Chanel Intro + Diet Carrot Cake Cupcakes With A Lemon and Cream Cheese Fitness Frosting


----------



## stealthy

The channel has hit 5000 views! Thank you everyone! To mark this, I'll do a Q&A + A recipe request! So comment and I'll record them this week!


----------



## stealthy

New recipe is up guys! Its Healthy Sweet Potato Courgette/Zucchini Latkes! Theyre so easy to make, theyre tasty and nutritous too! So give them a try!

Video Link:


----------



## Jaymehh

Will deffo be following this Page! allways great to get new ideas for cooking, Cheers & Good job


----------



## Kneller

Just had a look through some of the videos - some top work there, I'll be trying a few out this week!


----------



## stealthy

Kneller said:


> Just had a look through some of the videos - some top work there, I'll be trying a few out this week!

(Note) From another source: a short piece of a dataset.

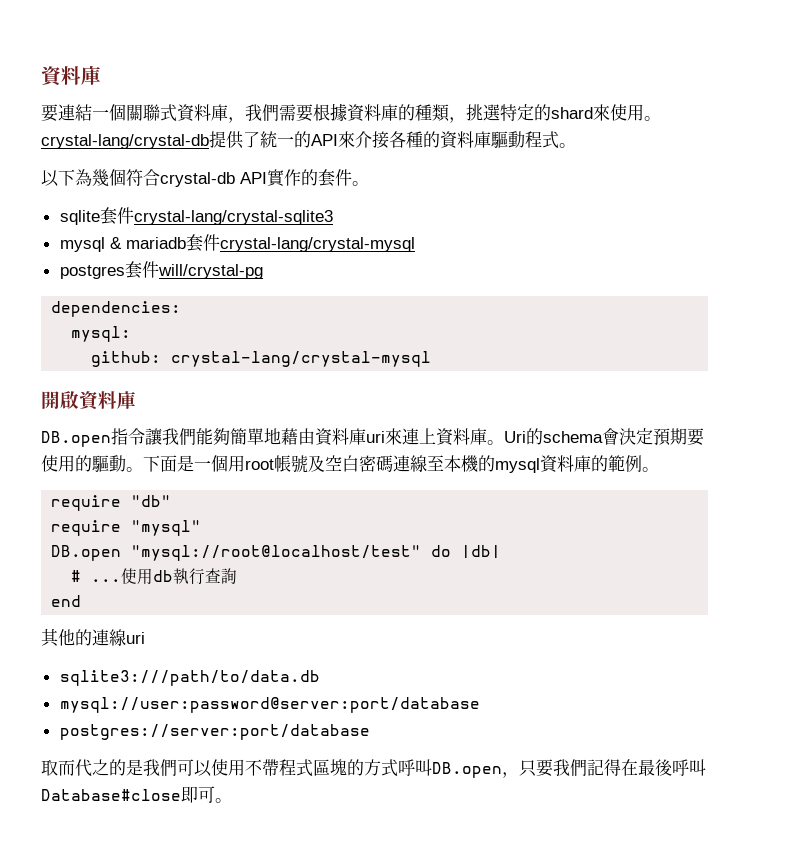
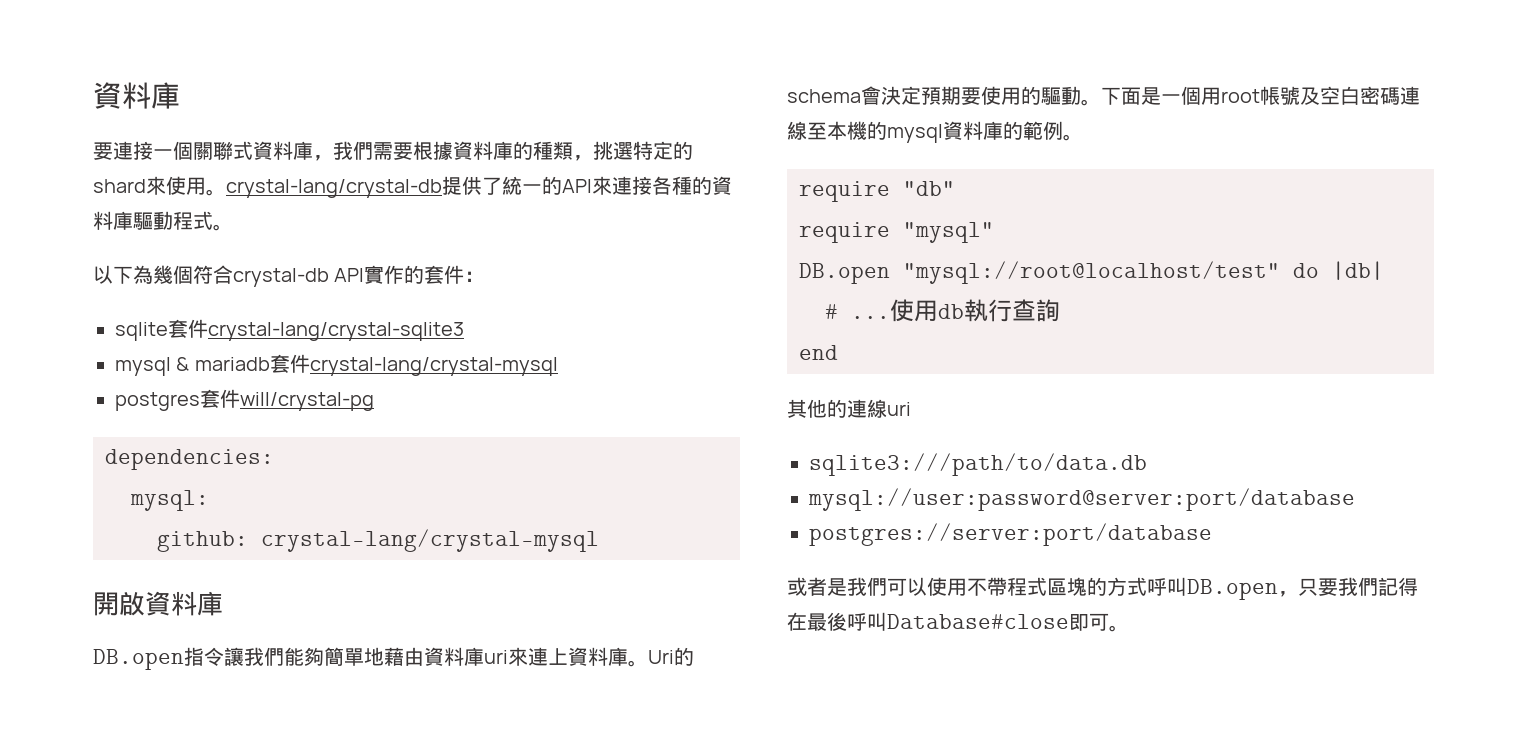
[75,104,92,121] 結 -> [133,141,153,160] 接
[355,131,372,148] 介 -> [612,176,632,195] 連
[352,181,369,186] 。 -> [464,271,485,282] ：
[41,759,126,777] 取而代之的 -> [787,577,827,596] 或者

Nice one!! Let me know how you get on


----------



## stealthy

New recipe is up guys!! This is probably my favourite savoury recipe just because its so quick and easy, yet has so much flavour! And peanut butter goes with everything...doesnt it!? Its Peanut Butter Chicken Time!! Enjoy!!

Youtube Video Link:


----------



## JPO

Hi mate

Have you got any good slow cooker recipes , like to cook my meals in bulk so slow cooker is brilliant !! but im not the most creative person so it normally tastes crap ha

will defiantly be trying out some of your other recipes aswell


----------



## stealthy

JPO said:


> Hi mate
> 
> Have you got any good slow cooker recipes , like to cook my meals in bulk so slow cooker is brilliant !! but im not the most creative person so it normally tastes crap ha
> 
> will defiantly be trying out some of your other recipes aswell


I'll make one espicially for you bro! i've got something in mind, just need to record it and finish the backlog


----------



## Muscle Supermkt

Great and informative channel 

Keep up the good work


----------



## Dirk McQuickly

I'm hungry now. Reps!


----------



## jon-kent

stealthy said:


> New recipe is up guys!! This is probably my favourite savoury recipe just because its so quick and easy, yet has so much flavour! And peanut butter goes with everything...doesnt it!? *Its Peanut Butter Chicken Time!!* Enjoy!!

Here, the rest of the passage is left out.